Data in this exercise:
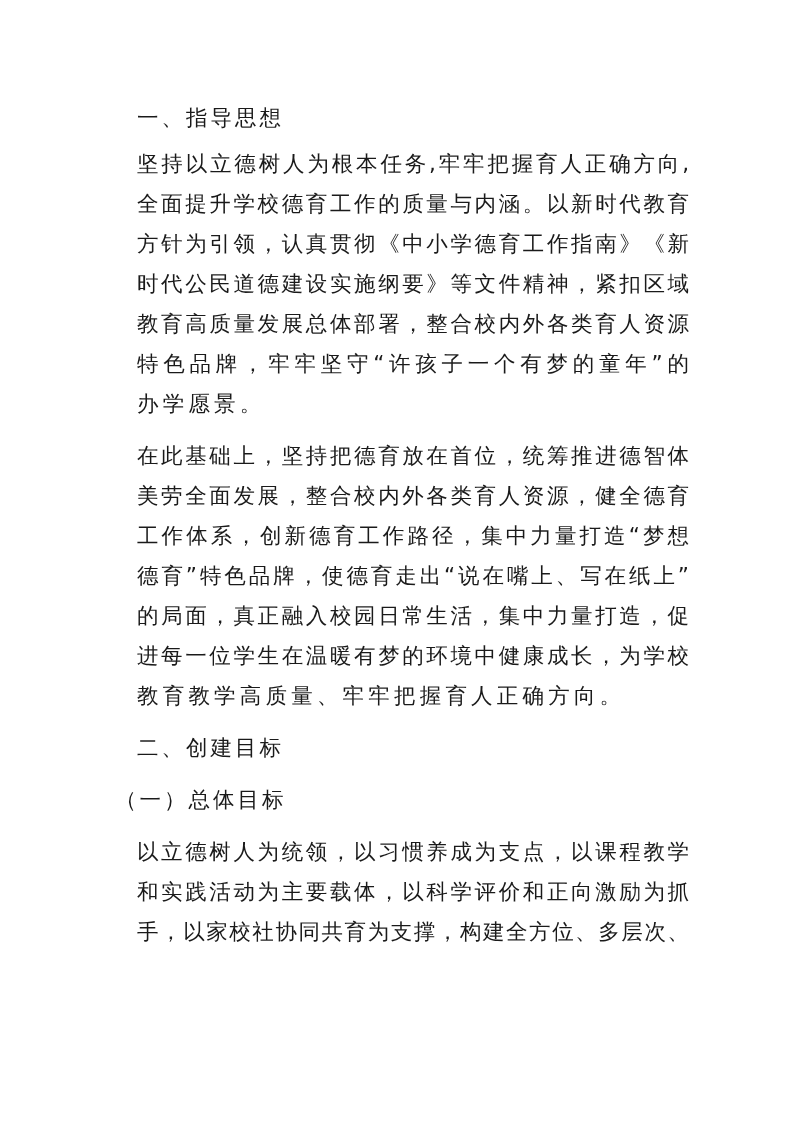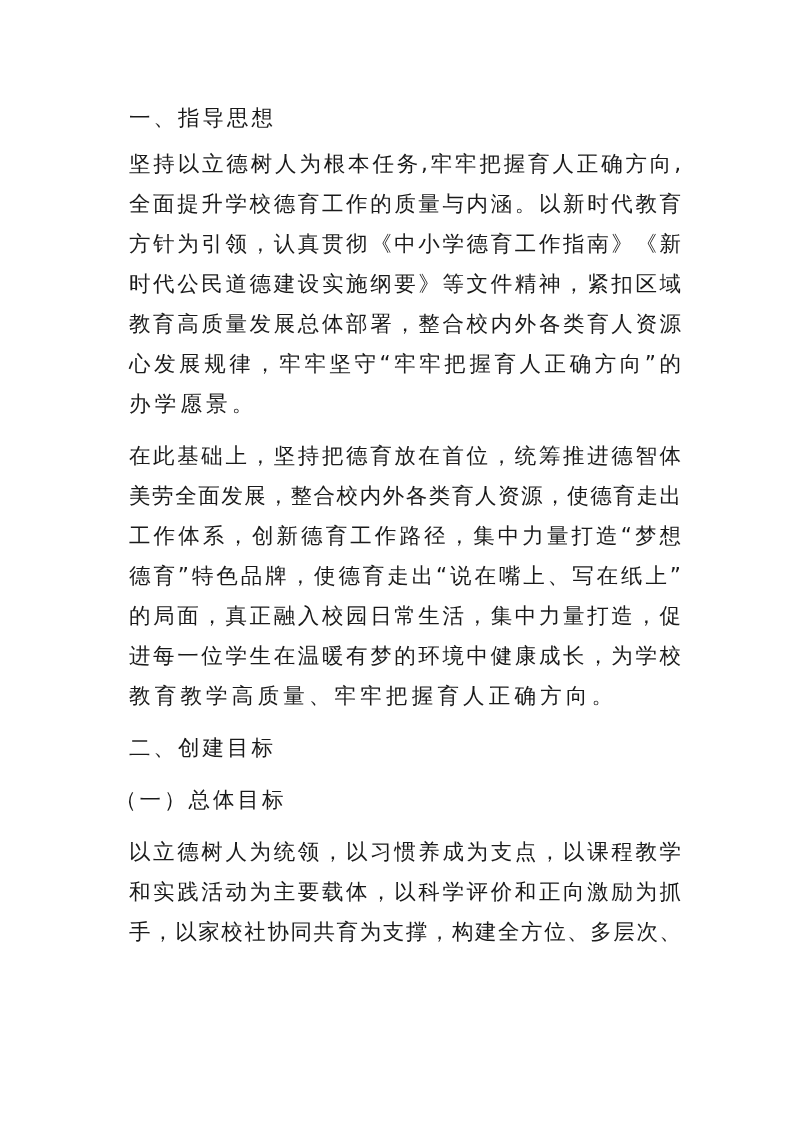--- a/index.html
+++ b/index.html
@@ -6,7 +6,7 @@
   body { width: 793px; height: 1122px; position: relative; overflow: hidden;
          font-family: "DejaVu Sans", sans-serif; color: #1a1a1a; }
   .page { position: absolute; left: 121px; top: 0; width: 552px; }
-  .line { position: absolute; left: 8px; width: 552px; height: 30px;
+  .line { position: absolute; left: 16px; width: 552px; height: 30px;
           font-size: 21.5px; line-height: 30px; white-space: nowrap;
           text-align: justify; text-align-last: justify; letter-spacing: 0; }
   .heading { text-align: left; text-align-last: left; letter-spacing: 3px; }

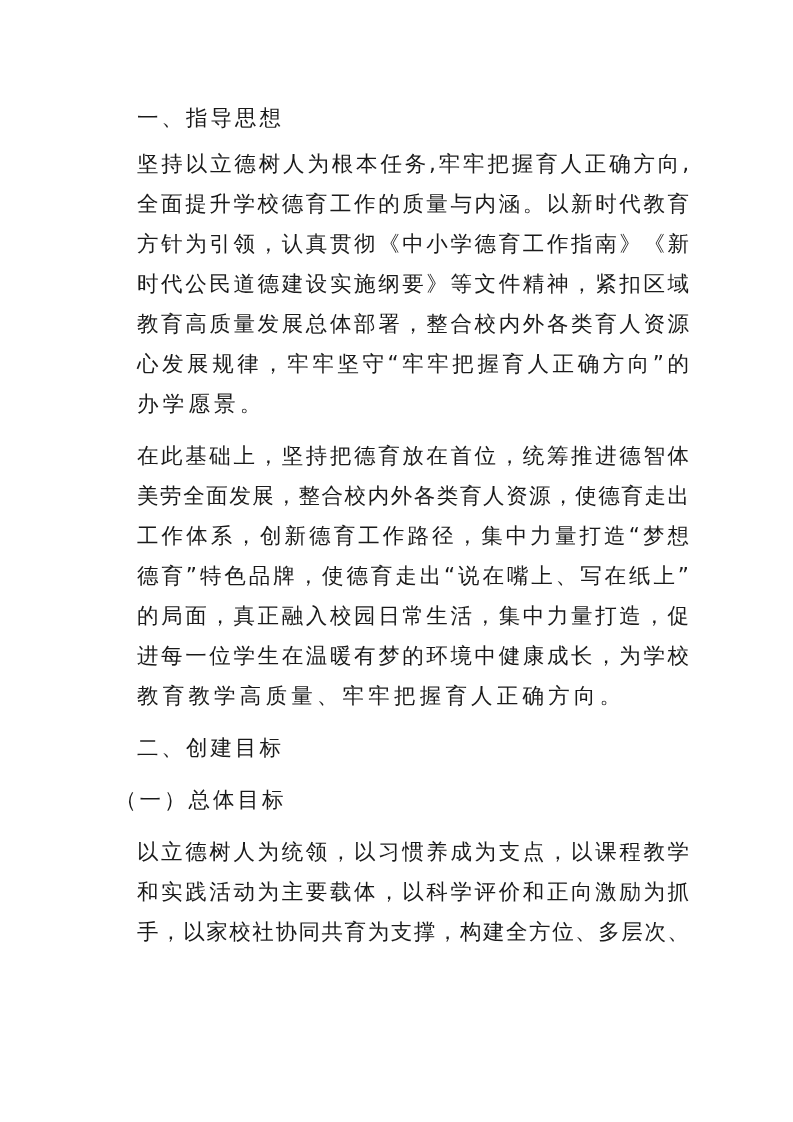--- a/index.html
+++ b/index.html
@@ -25,7 +25,7 @@
     <div class="line" style="top:229px">方针为引领，认真贯彻《中小学德育工作指南》《新</div>
     <div class="line" style="top:269px">时代公民道德建设实施纲要》等文件精神，紧扣区域</div>
     <div class="line" style="top:309px">教育高质量发展总体部署，整合校内外各类育人资源</div>
-    <div class="line" style="top:349px">心发展规律，牢牢坚守“牢牢把握育人正确方向”的</div>
+    <div class="line" style="top:349px">特色品牌，牢牢坚守“许孩子一个有梦的童年”的</div>
     <div class="line last" style="top:389px">办学愿景。</div>
   </div>
 

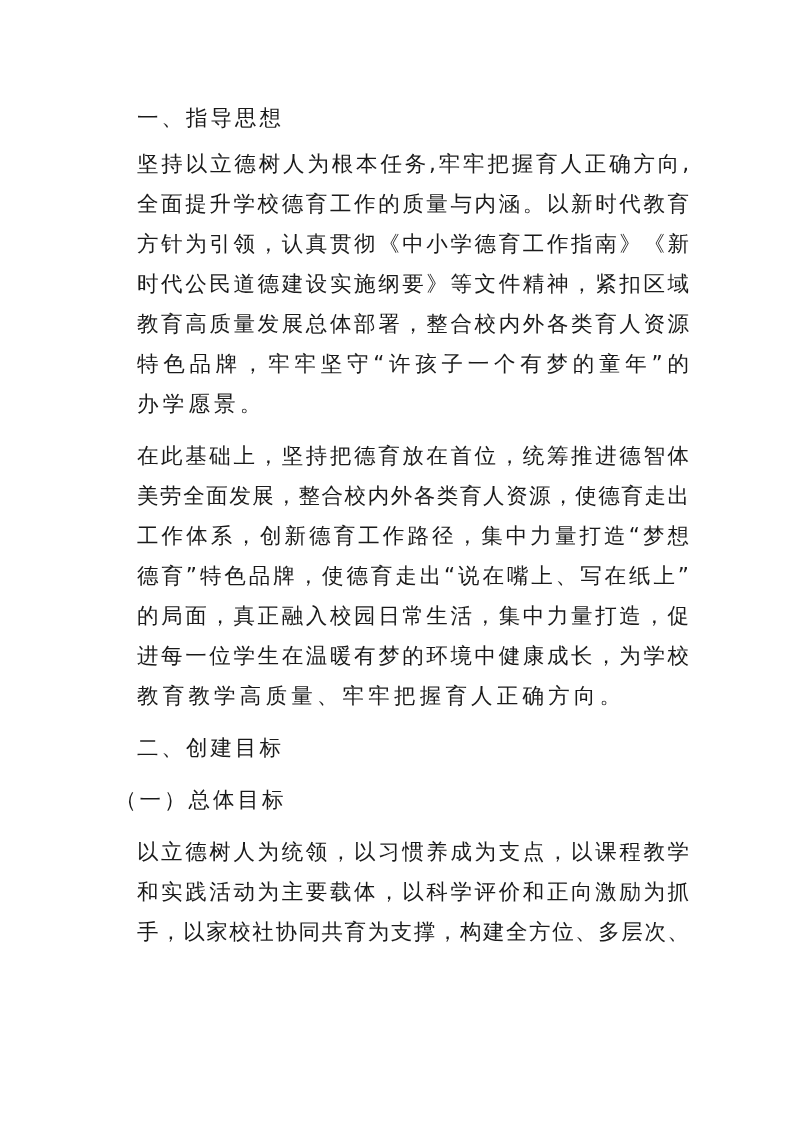--- a/index.html
+++ b/index.html
@@ -31,7 +31,7 @@
 
   <div>
     <div class="line" style="top:441px">在此基础上，坚持把德育放在首位，统筹推进德智体</div>
-    <div class="line" style="top:481px">美劳全面发展，整合校内外各类育人资源，使德育走出</div>
+    <div class="line" style="top:481px">美劳全面发展，整合校内外各类育人资源，健全德育</div>
     <div class="line" style="top:521px">工作体系，创新德育工作路径，集中力量打造“梦想</div>
     <div class="line" style="top:561px">德育”特色品牌，使德育走出“说在嘴上、写在纸上”</div>
     <div class="line" style="top:601px">的局面，真正融入校园日常生活，集中力量打造，促</div>

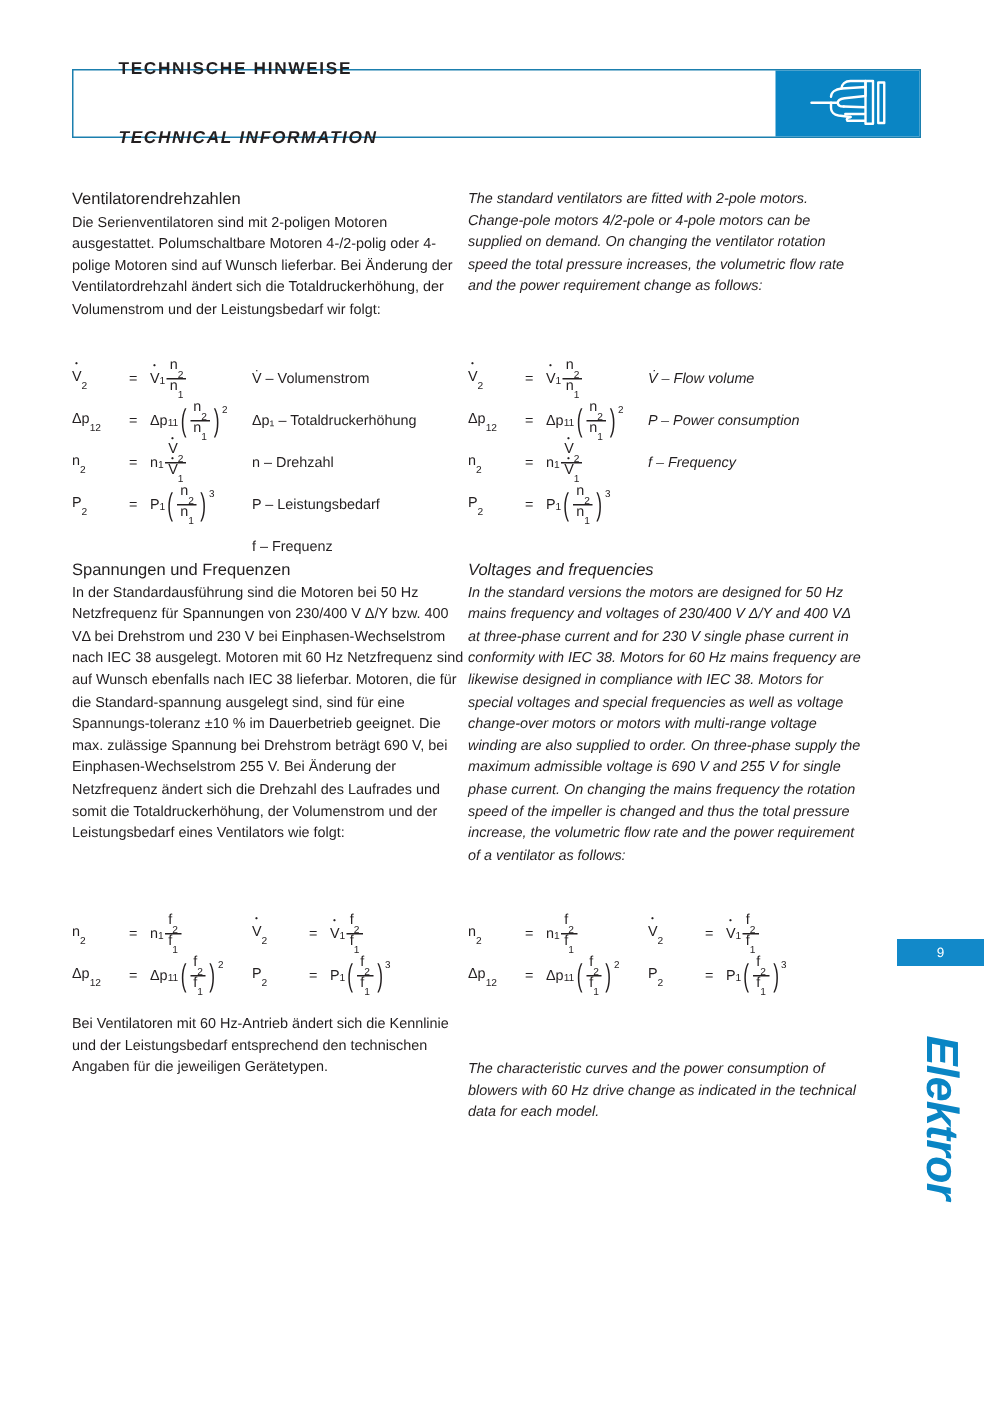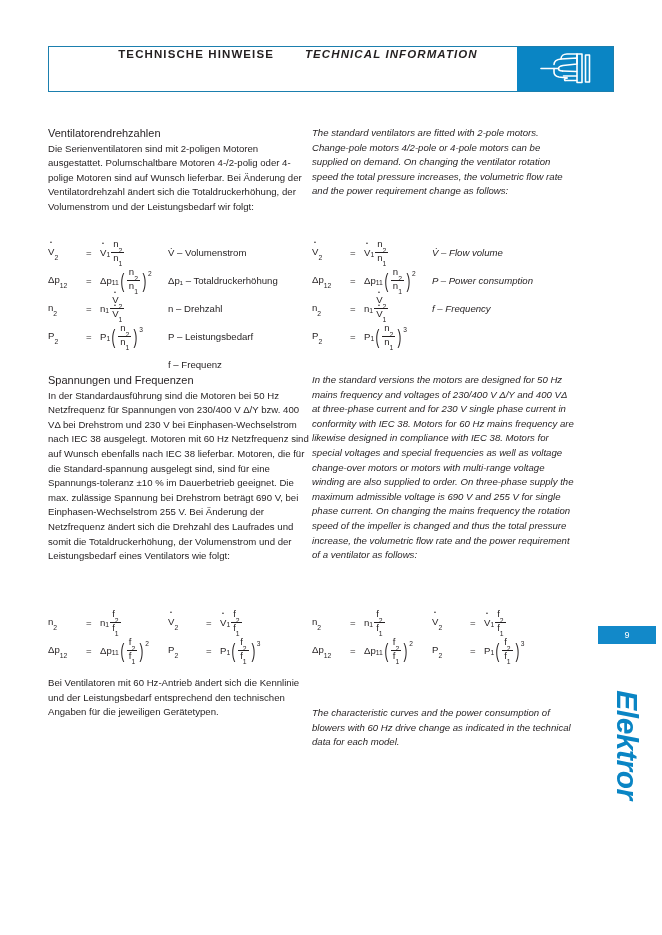--- a/index.html
+++ b/index.html
@@ -32,7 +32,7 @@
   .header-titles {
     flex: 1;
     display: flex;
-    flex-direction: row;
+    flex-direction: column;
     justify-content: center;
     padding-left: 30px;
     gap: 31px;

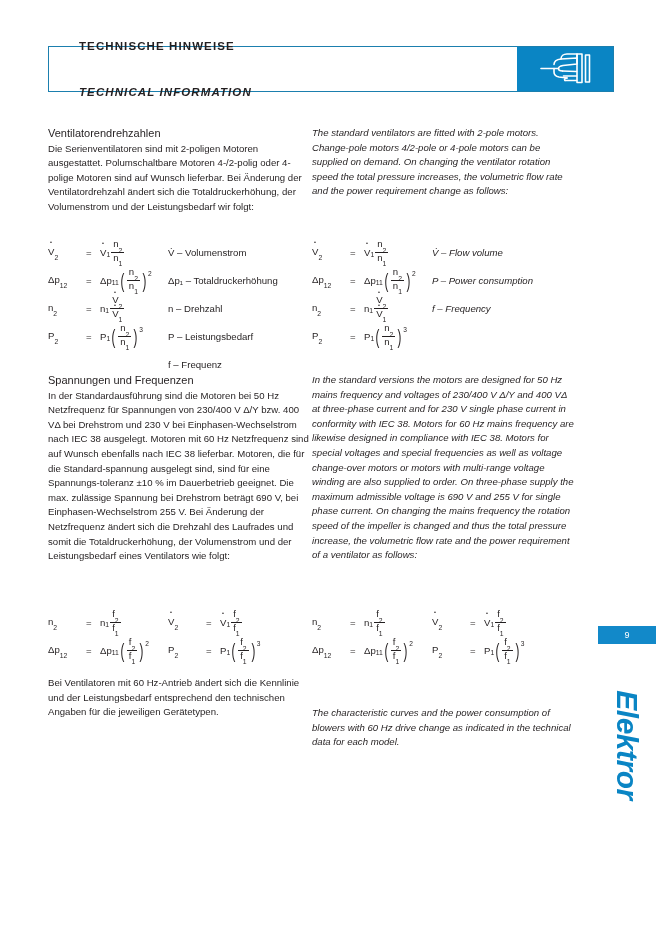--- a/index.html
+++ b/index.html
@@ -359,6 +359,7 @@
 </div>
 
 <div class="col col-en" style="top:373px;">
+  <div class="sec-title it">Voltages and frequencies</div>
   <p class="para it">In the standard versions the motors are designed for 50 Hz mains frequency and voltages of 230/400 V Δ/Y and 400 VΔ at three-phase current and for 230 V single phase current in conformity with IEC 38. Motors for 60 Hz mains frequency are likewise designed in compliance with IEC 38. Motors for special voltages and special frequencies as well as voltage change-over motors or motors with multi-range voltage winding are also supplied to order. On three-phase supply the maximum admissible voltage is 690 V and 255 V for single phase current. On changing the mains frequency the rotation speed of the impeller is changed and thus the total pressure increase, the volumetric flow rate and the power requirement of a ventilator as follows:</p>
 </div>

Work instruction:
Once a line of the records is found to contain "spacing", copy it out.

Your response:
           text-align: justify; text-align-last: justify; letter-spacing: 0; }
   .heading { text-align: left; text-align-last: left; letter-spacing: 3px; }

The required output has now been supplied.